Human neural stem cells rapidly ameliorate symptomatic inflammation in early-stage ischemic-reperfusion cerebral injury

INTRODUCTION: Clinically, a good deal of injury from stroke results from ischemic-reperfusion. There is a loss of cerebral parenchyma and its associated cells, disruption of neuronal connections, compromise of the blood-brain barrier, and inflammation. We tested whether exogenously engrafted human neural stem cells could migrate rapidly and extensively to damaged regions, following transplantation into a neurogenic site where migration cues are already underway during stroke onset, then counteract a number of these pathological processes. METHODS: One day post-injury, we injected human neural stem cells (hNSCs) into the ipsilesional hippocampus of a mouse model of stroke with middle cerebral artery occlusion to induce focal ischemia followed by reperfusion (MCAO/R). The time frame for hNSC transplantation corresponded to upregulation of endogenous proinflammatory cytokines. We examined the effect of hNSC transplantation on pathological processes and behavioral dysfunction 48 hours post-injury. RESULTS: Twenty-four hours after transplantation, engrafted hNSCs had migrated extensively to the lesion, and infarct volume was reduced relative to MCAO/R controls. The behavioral deficits seen in MCAO/R controls were also significantly improved. Given this rapid response, we hypothesized that the mechanisms underlying therapeutic activity were anti-inflammatory rather than due to cell replacement. In support of this idea, in hNSC-transplanted mice we observed reduced microglial activation, decreased expression of proinflammatory factors (tumor necrosis factor-α, interleukin (IL)-6, IL-1β, monocyte chemotactic protein-1, macrophage inflammatory protein-1α) and adhesion molecules (intercellular adhesion molecule-1, vascular cell adhesion molecule-1), and amelioration of blood-brain barrier damage.
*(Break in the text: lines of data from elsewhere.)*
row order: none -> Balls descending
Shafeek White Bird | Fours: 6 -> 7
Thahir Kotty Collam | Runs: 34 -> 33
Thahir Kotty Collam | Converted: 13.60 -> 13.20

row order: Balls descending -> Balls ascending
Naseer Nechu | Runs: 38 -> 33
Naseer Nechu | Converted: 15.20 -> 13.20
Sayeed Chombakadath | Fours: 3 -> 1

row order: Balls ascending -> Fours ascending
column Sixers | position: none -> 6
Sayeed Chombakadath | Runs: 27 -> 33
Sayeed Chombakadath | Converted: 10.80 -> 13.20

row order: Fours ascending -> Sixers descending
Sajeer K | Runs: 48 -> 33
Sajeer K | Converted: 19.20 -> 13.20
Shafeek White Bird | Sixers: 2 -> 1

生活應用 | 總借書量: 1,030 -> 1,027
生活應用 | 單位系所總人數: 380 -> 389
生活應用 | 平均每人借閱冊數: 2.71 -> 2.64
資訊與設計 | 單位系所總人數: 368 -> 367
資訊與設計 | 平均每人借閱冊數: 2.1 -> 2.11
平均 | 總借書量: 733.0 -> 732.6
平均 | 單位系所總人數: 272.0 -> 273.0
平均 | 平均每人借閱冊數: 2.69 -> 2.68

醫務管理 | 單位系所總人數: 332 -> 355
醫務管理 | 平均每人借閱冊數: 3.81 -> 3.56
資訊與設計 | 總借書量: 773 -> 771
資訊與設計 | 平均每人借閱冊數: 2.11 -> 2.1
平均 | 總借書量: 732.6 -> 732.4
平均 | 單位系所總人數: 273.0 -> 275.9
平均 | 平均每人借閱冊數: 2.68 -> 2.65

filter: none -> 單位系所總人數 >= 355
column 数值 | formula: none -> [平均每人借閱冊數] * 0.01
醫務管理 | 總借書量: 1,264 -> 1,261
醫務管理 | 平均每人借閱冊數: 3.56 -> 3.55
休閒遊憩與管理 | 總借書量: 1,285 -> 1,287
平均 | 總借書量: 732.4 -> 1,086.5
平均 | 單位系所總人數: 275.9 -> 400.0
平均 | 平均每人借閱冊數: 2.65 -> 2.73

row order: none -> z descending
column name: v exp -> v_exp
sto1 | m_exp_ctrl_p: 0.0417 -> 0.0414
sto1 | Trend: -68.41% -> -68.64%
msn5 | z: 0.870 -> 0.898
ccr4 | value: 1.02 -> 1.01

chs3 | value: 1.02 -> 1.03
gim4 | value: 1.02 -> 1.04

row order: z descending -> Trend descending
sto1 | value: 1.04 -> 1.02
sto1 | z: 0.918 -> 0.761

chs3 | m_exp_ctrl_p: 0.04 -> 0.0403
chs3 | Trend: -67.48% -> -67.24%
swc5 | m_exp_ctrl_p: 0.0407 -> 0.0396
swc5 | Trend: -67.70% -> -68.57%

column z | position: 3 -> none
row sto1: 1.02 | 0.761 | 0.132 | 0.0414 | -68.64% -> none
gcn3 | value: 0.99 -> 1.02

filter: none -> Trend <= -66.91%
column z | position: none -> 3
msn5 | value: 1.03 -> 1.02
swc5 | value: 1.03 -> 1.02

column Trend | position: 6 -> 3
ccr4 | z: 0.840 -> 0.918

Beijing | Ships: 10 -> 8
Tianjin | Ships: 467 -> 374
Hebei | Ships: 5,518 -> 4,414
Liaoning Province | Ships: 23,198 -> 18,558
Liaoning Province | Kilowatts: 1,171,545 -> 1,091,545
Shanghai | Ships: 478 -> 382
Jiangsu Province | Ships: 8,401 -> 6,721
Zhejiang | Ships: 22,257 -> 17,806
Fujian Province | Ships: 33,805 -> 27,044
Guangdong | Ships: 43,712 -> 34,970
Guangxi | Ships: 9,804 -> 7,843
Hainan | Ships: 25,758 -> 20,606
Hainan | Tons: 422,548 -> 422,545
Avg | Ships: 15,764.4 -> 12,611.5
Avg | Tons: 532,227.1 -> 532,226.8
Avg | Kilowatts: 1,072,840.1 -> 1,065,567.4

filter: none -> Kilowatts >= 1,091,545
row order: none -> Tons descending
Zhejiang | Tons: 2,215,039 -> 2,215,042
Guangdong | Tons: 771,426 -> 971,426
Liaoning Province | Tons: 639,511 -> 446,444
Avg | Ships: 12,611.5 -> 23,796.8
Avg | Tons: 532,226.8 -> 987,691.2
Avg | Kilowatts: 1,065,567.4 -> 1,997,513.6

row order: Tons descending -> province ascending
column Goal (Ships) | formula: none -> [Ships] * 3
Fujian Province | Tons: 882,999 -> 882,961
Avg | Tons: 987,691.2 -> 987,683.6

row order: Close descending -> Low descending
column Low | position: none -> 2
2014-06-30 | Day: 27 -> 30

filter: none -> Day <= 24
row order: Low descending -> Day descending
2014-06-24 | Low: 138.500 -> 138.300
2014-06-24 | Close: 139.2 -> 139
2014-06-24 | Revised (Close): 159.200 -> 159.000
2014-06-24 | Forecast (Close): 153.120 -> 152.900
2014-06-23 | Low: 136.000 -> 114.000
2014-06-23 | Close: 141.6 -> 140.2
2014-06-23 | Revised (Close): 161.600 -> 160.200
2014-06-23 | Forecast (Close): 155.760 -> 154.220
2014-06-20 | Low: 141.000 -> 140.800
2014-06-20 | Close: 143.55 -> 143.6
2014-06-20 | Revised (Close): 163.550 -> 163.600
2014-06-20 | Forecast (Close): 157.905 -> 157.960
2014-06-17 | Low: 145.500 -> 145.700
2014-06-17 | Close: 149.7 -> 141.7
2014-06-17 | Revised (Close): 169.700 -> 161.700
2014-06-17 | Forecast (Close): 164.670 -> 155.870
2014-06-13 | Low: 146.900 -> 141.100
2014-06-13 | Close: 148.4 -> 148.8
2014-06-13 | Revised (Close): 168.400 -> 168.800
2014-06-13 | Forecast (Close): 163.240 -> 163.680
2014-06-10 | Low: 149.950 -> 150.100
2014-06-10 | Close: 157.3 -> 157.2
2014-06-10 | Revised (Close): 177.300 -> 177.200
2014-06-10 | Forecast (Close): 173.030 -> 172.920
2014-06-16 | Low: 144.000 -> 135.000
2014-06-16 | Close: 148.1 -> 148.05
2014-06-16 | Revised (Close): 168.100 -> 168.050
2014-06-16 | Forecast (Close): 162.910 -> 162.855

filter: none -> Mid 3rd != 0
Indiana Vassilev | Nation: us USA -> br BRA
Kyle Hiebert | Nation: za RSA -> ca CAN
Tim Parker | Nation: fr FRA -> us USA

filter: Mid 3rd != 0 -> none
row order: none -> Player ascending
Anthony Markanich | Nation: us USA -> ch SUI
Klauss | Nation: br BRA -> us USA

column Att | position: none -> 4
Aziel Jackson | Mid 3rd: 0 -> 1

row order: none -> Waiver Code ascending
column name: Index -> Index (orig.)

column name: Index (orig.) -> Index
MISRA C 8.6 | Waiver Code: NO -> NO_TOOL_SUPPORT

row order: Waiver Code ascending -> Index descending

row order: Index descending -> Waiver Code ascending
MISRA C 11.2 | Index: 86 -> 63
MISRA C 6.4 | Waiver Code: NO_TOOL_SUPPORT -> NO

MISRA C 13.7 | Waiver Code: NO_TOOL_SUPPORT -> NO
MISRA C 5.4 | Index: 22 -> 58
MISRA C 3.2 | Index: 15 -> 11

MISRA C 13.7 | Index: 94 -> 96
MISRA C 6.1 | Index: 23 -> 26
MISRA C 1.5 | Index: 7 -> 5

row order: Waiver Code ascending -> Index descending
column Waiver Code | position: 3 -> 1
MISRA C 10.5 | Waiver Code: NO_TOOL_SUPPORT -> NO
CONCLUSIONS: While long-term effects of engrafted hNSCs on the amelioration of ischemic stroke-induced behavioral dysfunction in a rodent model have been reported, our study is the first to show rapid, beneficial impacts on behavioral function (within 24 hours) upon early delivery of hNSCs into the hippocampus. ELECTRONIC SUPPLEMENTARY MATERIAL: The online version of this article (doi:10.1186/scrt519) contains supplementary material, which is available to authorized users.